What triggers anger? Fear? Arrogance? Impotence? My anger is a rich blend of all three and something deeper and more primal. No, it's more about my inner child. My history.
Many smart, capable female friends have been posting on Facebook about getting old. And fat. And not being pretty. I see decades of creativity sucked dry by bullshit. And I got angry.
"Why do you waste your energy puling about aging? All you have is time and you're pissing it away. There's a million more fascinating, enriching and amusing things to do out there than moan than something you can't change. I am 53. I don't give a rat's ass about getting older.

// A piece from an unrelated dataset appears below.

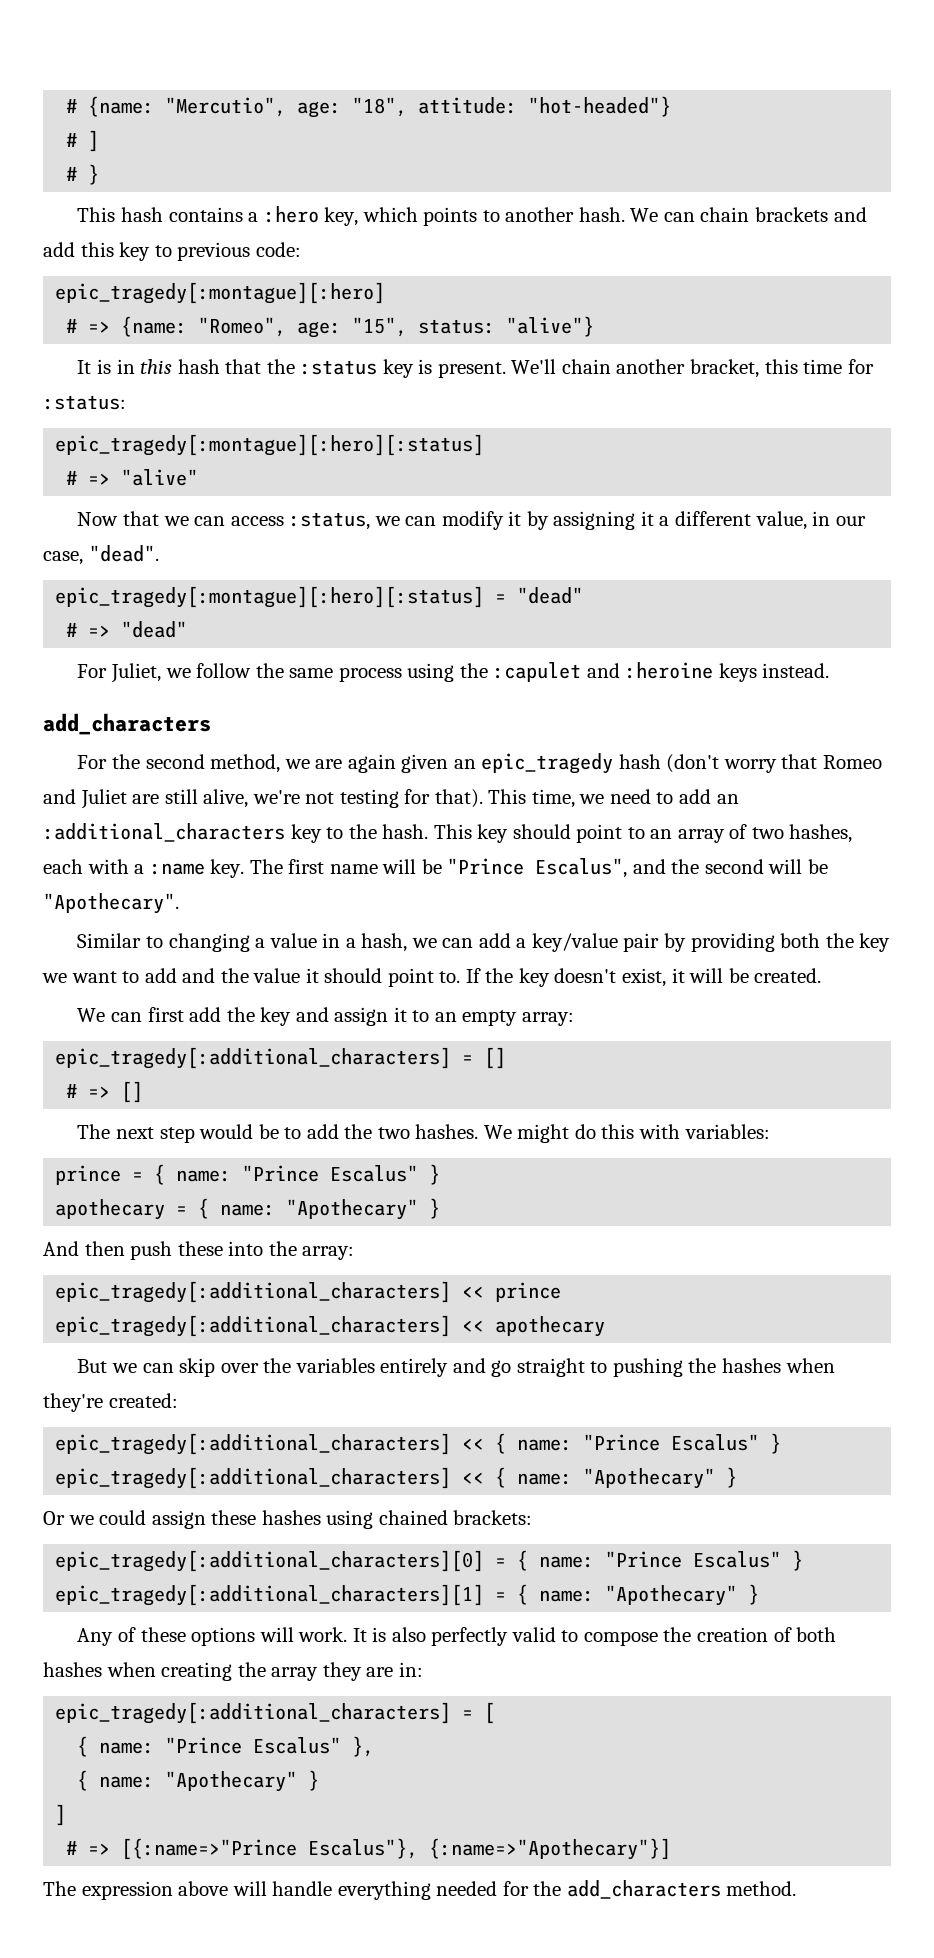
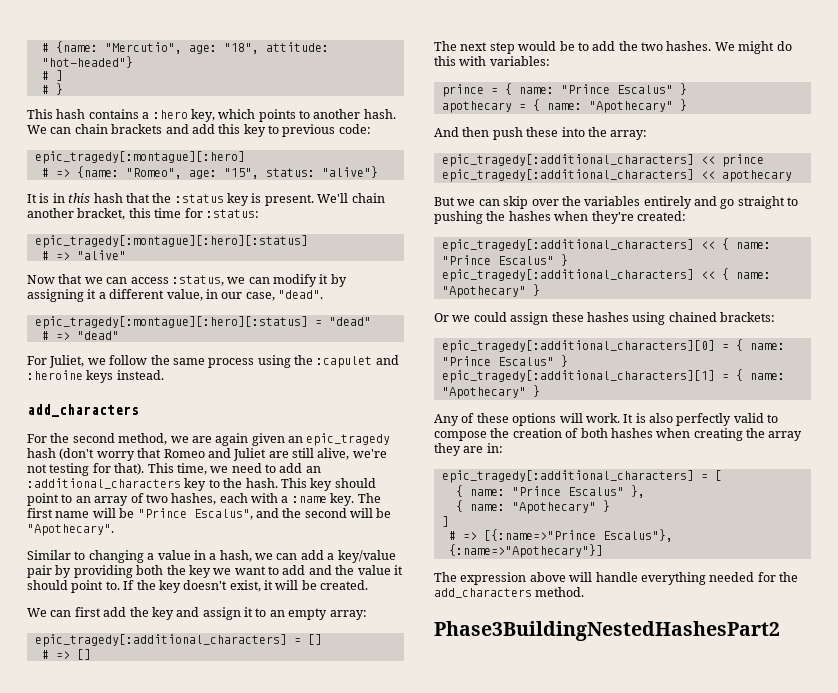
(797, 1888) none -> [434,621,780,641] // Phase3BuildingNestedHashesPart2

Get on with your lives and stop this ridiculous, first-world whiny shit.It probably won't make a bit of difference and I'll offend people and make them defensive. I should just block them so I don't have to read it.

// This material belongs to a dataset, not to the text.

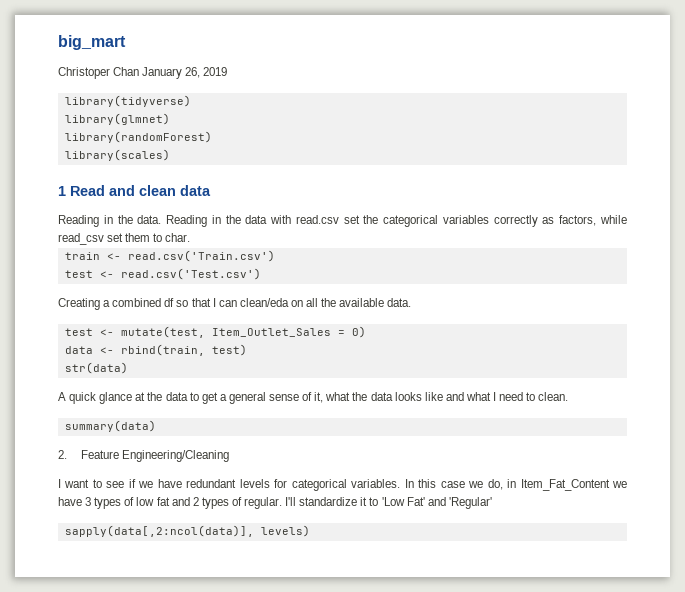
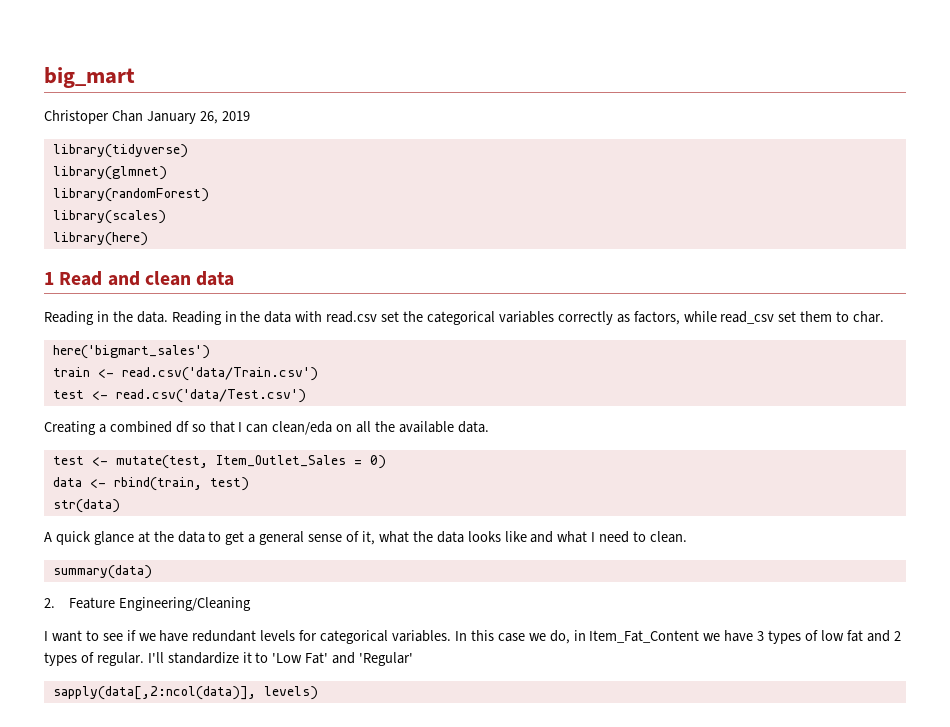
(170, 155) none -> [52,232,148,246] // library(here)
(191, 237) none -> [52,345,210,359] // here('bigmart_sales')
[127,250,275,262] [64,268,261,280] read.csv('Train.csv') // test <- read.csv('Test.csv') -> [121,367,318,381] [52,389,306,403] read.csv('data/Train.csv') // test <- read.csv('data/Test.csv')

You are smart and I love you but you are wasting your precious time. The End."
Who do I think I am, telling people that they're full of shit?
Who do I think I am, telling them I know better than they do?
This goes back to power. And balance and imbalance.
Do I have the right?
Do I have the obligation?
Do I see clearly?
Well, I guess I think I do. I think I have the right and obligation to say that the Emperor is stark naked. I am pretty sure, however, that it falls on deaf ears and I want to be okay with exorcising cultural demons even if it seems I'm the only one witnessing the act.